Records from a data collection
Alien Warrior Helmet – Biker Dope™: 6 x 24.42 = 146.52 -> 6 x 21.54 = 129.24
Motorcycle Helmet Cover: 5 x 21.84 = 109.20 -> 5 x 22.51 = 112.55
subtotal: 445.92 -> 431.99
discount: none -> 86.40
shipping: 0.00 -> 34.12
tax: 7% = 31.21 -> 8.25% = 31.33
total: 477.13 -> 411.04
==
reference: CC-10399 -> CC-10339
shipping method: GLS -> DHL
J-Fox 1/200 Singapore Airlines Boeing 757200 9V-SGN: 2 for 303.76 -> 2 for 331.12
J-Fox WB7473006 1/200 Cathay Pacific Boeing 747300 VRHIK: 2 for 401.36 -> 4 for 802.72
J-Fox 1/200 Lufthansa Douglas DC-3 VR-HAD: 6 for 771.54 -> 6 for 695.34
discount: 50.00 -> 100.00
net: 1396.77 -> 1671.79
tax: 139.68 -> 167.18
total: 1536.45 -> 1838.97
...
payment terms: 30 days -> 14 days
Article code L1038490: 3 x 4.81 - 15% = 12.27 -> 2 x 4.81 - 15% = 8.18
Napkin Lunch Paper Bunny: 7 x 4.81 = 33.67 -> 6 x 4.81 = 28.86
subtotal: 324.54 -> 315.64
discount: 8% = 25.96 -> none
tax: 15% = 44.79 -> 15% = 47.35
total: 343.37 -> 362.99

Directions for this task >> For this task, write out exactly the lines of the entries above, starting at the line with "subtotal: 324.54 -> 315.64" and ending at the line with "total: 343.37 -> 362.99", both included, and no others.

Solution for this task >>
subtotal: 324.54 -> 315.64
discount: 8% = 25.96 -> none
tax: 15% = 44.79 -> 15% = 47.35
total: 343.37 -> 362.99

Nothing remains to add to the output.